Ragıp Yavuz, günümüzde gündeme/ana
dokunan, siyasi eleştiriyi dolaylı ya da direkt olarak yapan ve bunu estetik
kuralları içinde en güzel başaranlardan biridir… Ne zaman afişlerde,
duyurularda Ragıp Yavuz ismini okusam onun yönettiği oyunu izlemek için
sabırsızlanırım, izleyemediklerim için üzülürüm. Sadece yönetmen mi, elbette
değil, örneğin dekor tasarımı konusunda Barış Dinçel ismini gördüğümde, onun
düzenlemesini görmek için bile oyuna gidip bakıyorum. Birbirinden başarılı
oyuncular, yönetmenler, tiyatronun her bir alanı için işinde uzmanlaşmış
insanları gördükçe çok mutlu oluyorum, çünkü onların sayesinde ortak üretim
olan tiyatrodan birçok şey öğreniyorum, çünkü geleceğimiz de bana göre tiyatro
gibi olacaktır, komünal, düşünüp, komün yaşayacağız. Bireyselleştiren
kapitalizmin alternatifidir komuna düşünmek ve yaşamak. Ve bana göre gerçek
mutluluk oradadır…
Geçmişte yaşanmış olan insanlığı
ileriye taşımayı hedef koyan tüm denemelerin eleştirisi kurulacak yeni
yaşamdır. Yüzleşme ancak ve ancak sanat ile olacaktır, yarının yüzleşmesi,
geçmişin başarısızlıklarının eleştirisi ile olacaktır.
Samuel Beckett’in
yazdığı Godot Beklerken oyununda yarattığı karakter ve ortaya çıkardığı beklentiye
sonsuzdur, sonuçta hareket etmek isteyene karşı “bekle” denmektedir. Beklenti
sonsuzdur, çünkü bir gün gelecek ve yaşadıkları tüm olumsuzluktan
kurtulacaklardır. Peki, bu beklentiyi sona erdirecek Godot gelirse?

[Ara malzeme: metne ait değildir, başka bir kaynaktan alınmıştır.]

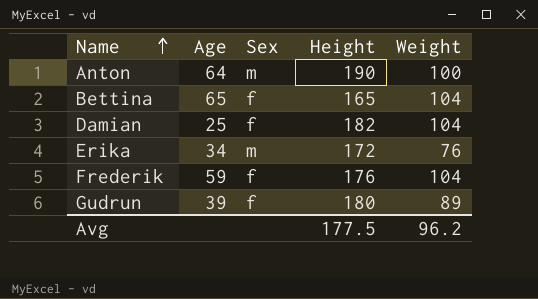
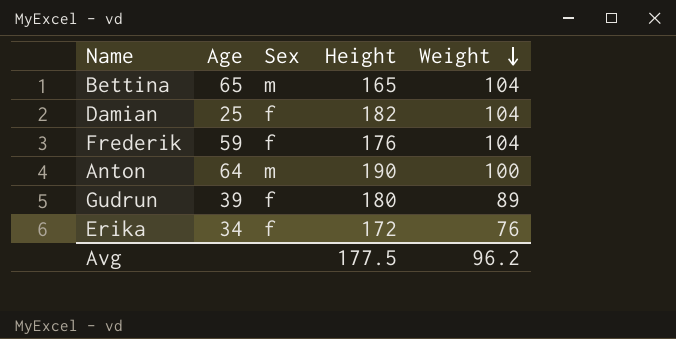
row order: Name ascending -> Weight descending
Bettina | Sex: f -> m
Erika | Sex: m -> f

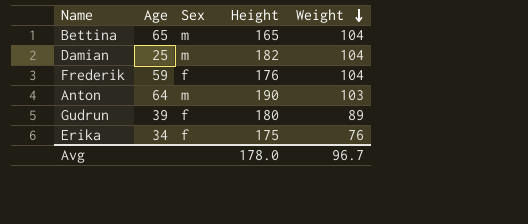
Damian | Sex: f -> m
Anton | Weight: 100 -> 103
Erika | Height: 172 -> 175
Avg | Height: 177.5 -> 178.0
Avg | Weight: 96.2 -> 96.7

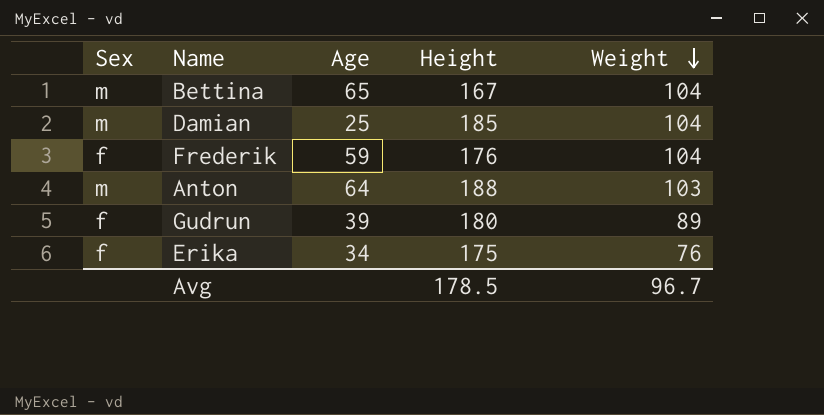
column Sex | position: 3 -> 1
Bettina | Height: 165 -> 167
Damian | Height: 182 -> 185
Anton | Height: 190 -> 188
Avg | Height: 178.0 -> 178.5

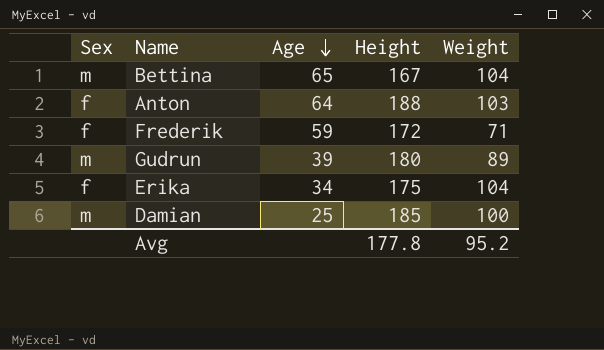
row order: Weight descending -> Age descending
Anton | Sex: m -> f
Frederik | Height: 176 -> 172
Frederik | Weight: 104 -> 71
Gudrun | Sex: f -> m
Erika | Weight: 76 -> 104
Damian | Weight: 104 -> 100
Avg | Height: 178.5 -> 177.8
Avg | Weight: 96.7 -> 95.2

Beklentiyi ortadan kaldırıp
beklenene somut bir karakter çizilmiş olursa nasıl bir yüzleşme ile
karışılacaktık, çünkü soyut olan somuta dönüştüğünde kafada oluşturulan ile
gerçeklik arasında bir hesaplaşma ortaya çıkacaktı. Felsefi olarak kafa yorulan
sorular, somut olarak tarihsel yüzleşme demektir…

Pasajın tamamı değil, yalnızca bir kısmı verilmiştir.